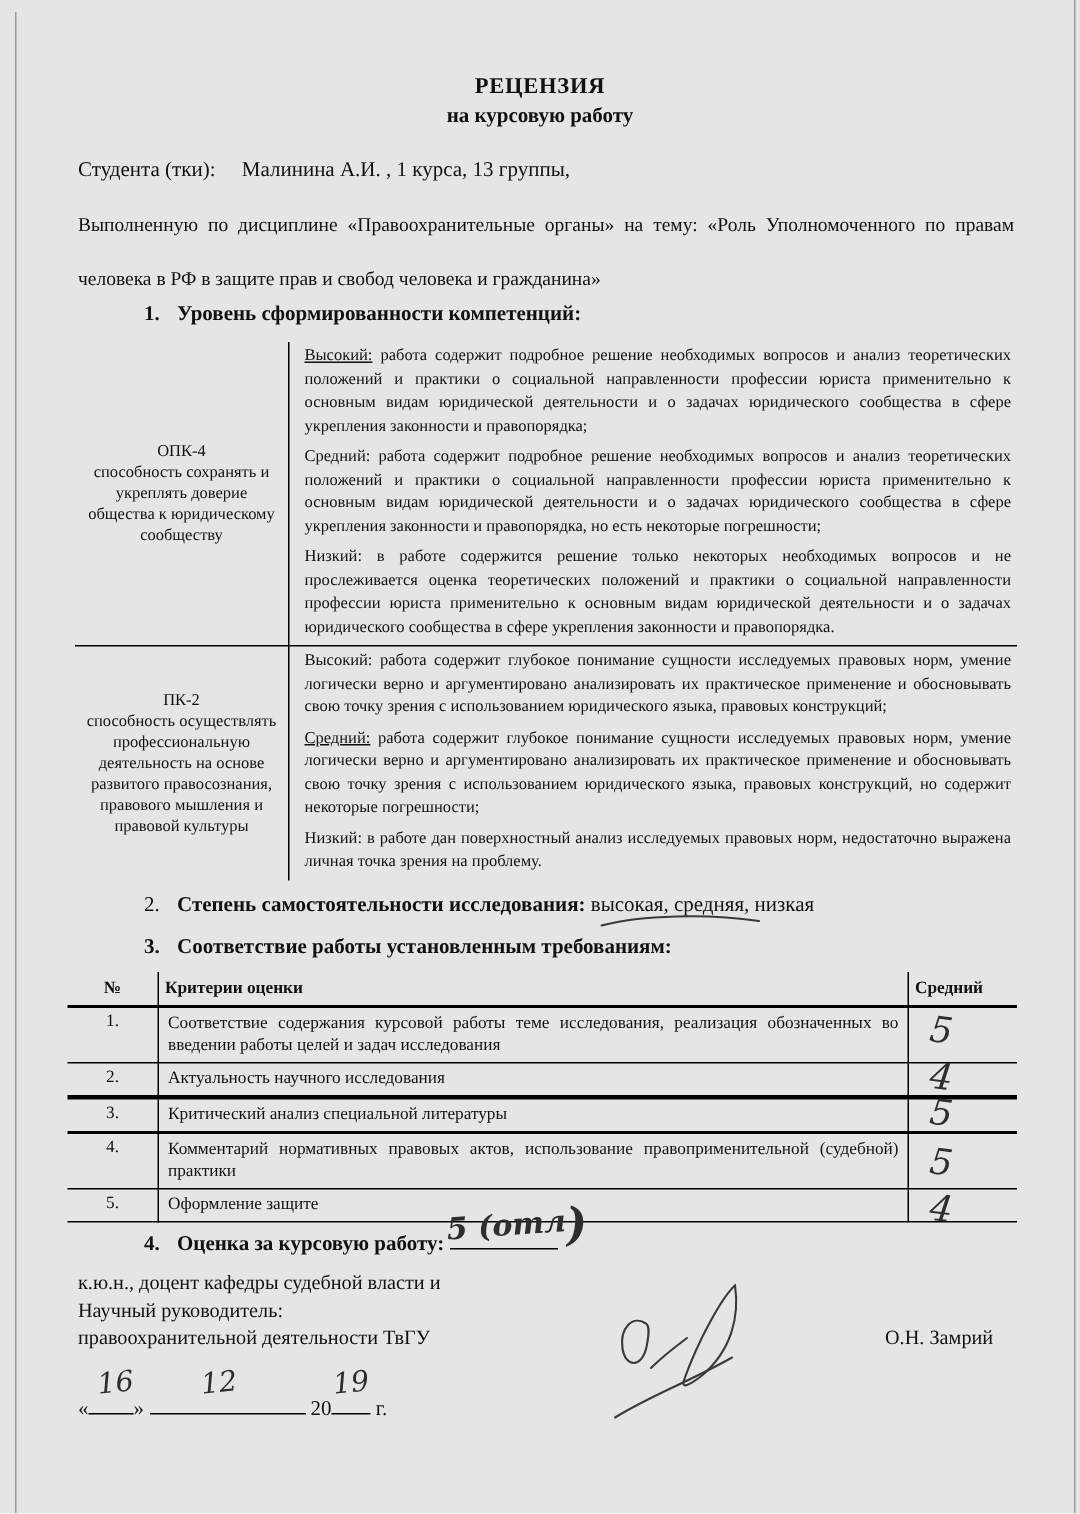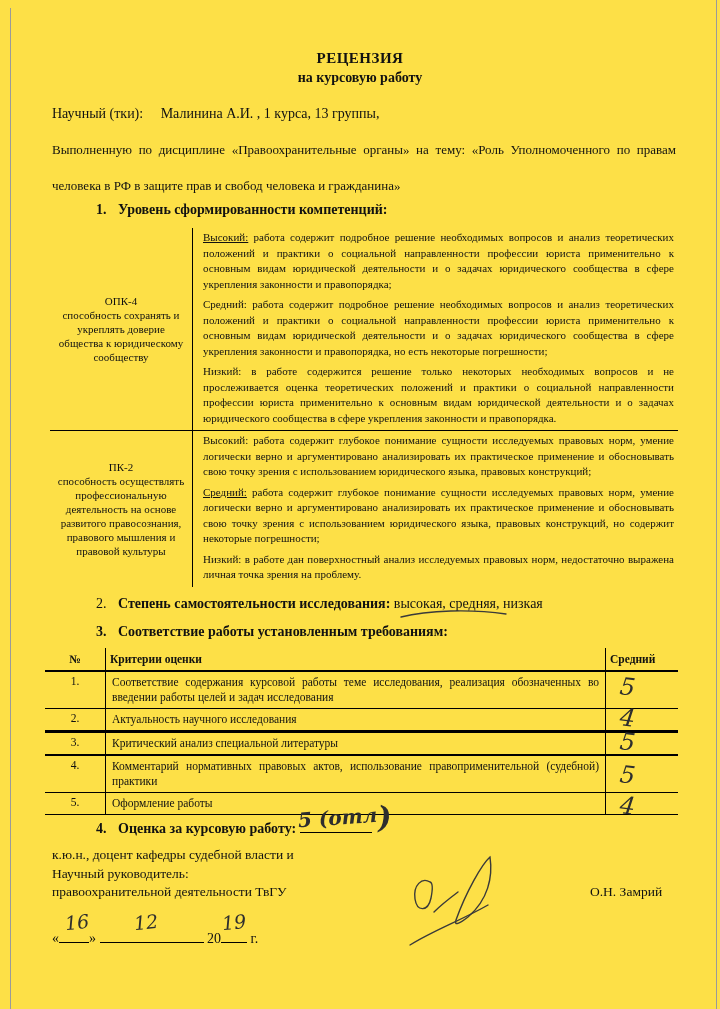--- a/index.html
+++ b/index.html
@@ -1,17 +1,17 @@
 <!DOCTYPE html>
 <html><head>
 <meta charset="utf-8">
 <style>
   html,body{margin:0;padding:0;background:#fff;}
   .page{
-    position:relative;width:720px;height:1009px;background:#fde047;
+    position:relative;width:720px;height:1009px;background:#e5e5e5;
     font-family:"Liberation Serif","DejaVu Serif",serif;color:#111;overflow:hidden;
   }
   .scan-line{position:absolute;background:#9a9a9a;width:1px;}
   .scan-left{left:10px;top:8px;bottom:0;}
   .scan-right{left:716px;top:0;bottom:0;}
 
   .title-block{position:absolute;top:48px;left:0;width:720px;text-align:center;line-height:20px;}
   .doc-title{font-weight:bold;font-size:15px;letter-spacing:.5px;}
   .doc-subtitle{font-size:14px;font-weight:bold;}
 
@@ -78,21 +78,21 @@
 <div class="page">
   <div class="scan-line scan-left"></div>
   <div class="scan-line scan-right"></div>
 
   <div class="title-block">
     <div class="doc-title">РЕЦЕНЗИЯ</div>
     <div class="doc-subtitle">на курсовую работу</div>
   </div>
 
   <div class="student-line">
-    <span class="label">Научный (тки):</span>
+    <span class="label">Студента (тки):</span>
     <span>Малинина А.И. , 1 курса, 13 группы,</span>
   </div>
 
   <div class="discipline">Выполненную по дисциплине «Правоохранительные органы» на тему: «Роль Уполномоченного по правам человека в РФ в защите прав и свобод человека и гражданина»</div>
 
   <div class="sec-head h1 bold">
     <span class="num">1.</span><span>Уровень сформированности компетенций:</span>
   </div>
 
   <table class="comp-table">
@@ -166,21 +166,21 @@
       </tr>
       <tr class="b1">
         <td class="col-num">4.</td>
         <td class="crit-text">Комментарий нормативных правовых актов, использование правоприменительной (судебной) практики</td>
         <td class="col-score">
             <span class="hw score-mark" style="top:8px">5</span>
           </td>
       </tr>
       <tr class="b1">
         <td class="col-num">5.</td>
-        <td class="crit-text">Оформление работы</td>
+        <td class="crit-text">Оформление защите</td>
         <td class="col-score">
             <span class="hw score-mark" style="top:2px">4</span>
           </td>
       </tr>
     </tbody>
   </table>
 
   <div class="sec-head s4 bold">
     <span class="num">4.</span><span>Оценка за курсовую работу:</span>
     <span class="grade-blank">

▶ **Exercise requirements**
Give the records a second time exactly, keeping the images out.

▶ **Your response**
--- a/index.html
+++ b/index.html
@@ -1,17 +1,17 @@
 <!DOCTYPE html>
 <html><head>
 <meta charset="utf-8">
 <style>
   html,body{margin:0;padding:0;background:#fff;}
   .page{
-    position:relative;width:720px;height:1009px;background:#fde047;
+    position:relative;width:720px;height:1009px;background:#e5e5e5;
     font-family:"Liberation Serif","DejaVu Serif",serif;color:#111;overflow:hidden;
   }
   .scan-line{position:absolute;background:#9a9a9a;width:1px;}
   .scan-left{left:10px;top:8px;bottom:0;}
   .scan-right{left:716px;top:0;bottom:0;}
 
   .title-block{position:absolute;top:48px;left:0;width:720px;text-align:center;line-height:20px;}
   .doc-title{font-weight:bold;font-size:15px;letter-spacing:.5px;}
   .doc-subtitle{font-size:14px;font-weight:bold;}
 
@@ -78,21 +78,21 @@
 <div class="page">
   <div class="scan-line scan-left"></div>
   <div class="scan-line scan-right"></div>
 
   <div class="title-block">
     <div class="doc-title">РЕЦЕНЗИЯ</div>
     <div class="doc-subtitle">на курсовую работу</div>
   </div>
 
   <div class="student-line">
-    <span class="label">Научный (тки):</span>
+    <span class="label">Студента (тки):</span>
     <span>Малинина А.И. , 1 курса, 13 группы,</span>
   </div>
 
   <div class="discipline">Выполненную по дисциплине «Правоохранительные органы» на тему: «Роль Уполномоченного по правам человека в РФ в защите прав и свобод человека и гражданина»</div>
 
   <div class="sec-head h1 bold">
     <span class="num">1.</span><span>Уровень сформированности компетенций:</span>
   </div>
 
   <table class="comp-table">
@@ -166,21 +166,21 @@
       </tr>
       <tr class="b1">
         <td class="col-num">4.</td>
         <td class="crit-text">Комментарий нормативных правовых актов, использование правоприменительной (судебной) практики</td>
         <td class="col-score">
             <span class="hw score-mark" style="top:8px">5</span>
           </td>
       </tr>
       <tr class="b1">
         <td class="col-num">5.</td>
-        <td class="crit-text">Оформление работы</td>
+        <td class="crit-text">Оформление защите</td>
         <td class="col-score">
             <span class="hw score-mark" style="top:2px">4</span>
           </td>
       </tr>
     </tbody>
   </table>
 
   <div class="sec-head s4 bold">
     <span class="num">4.</span><span>Оценка за курсовую работу:</span>
     <span class="grade-blank">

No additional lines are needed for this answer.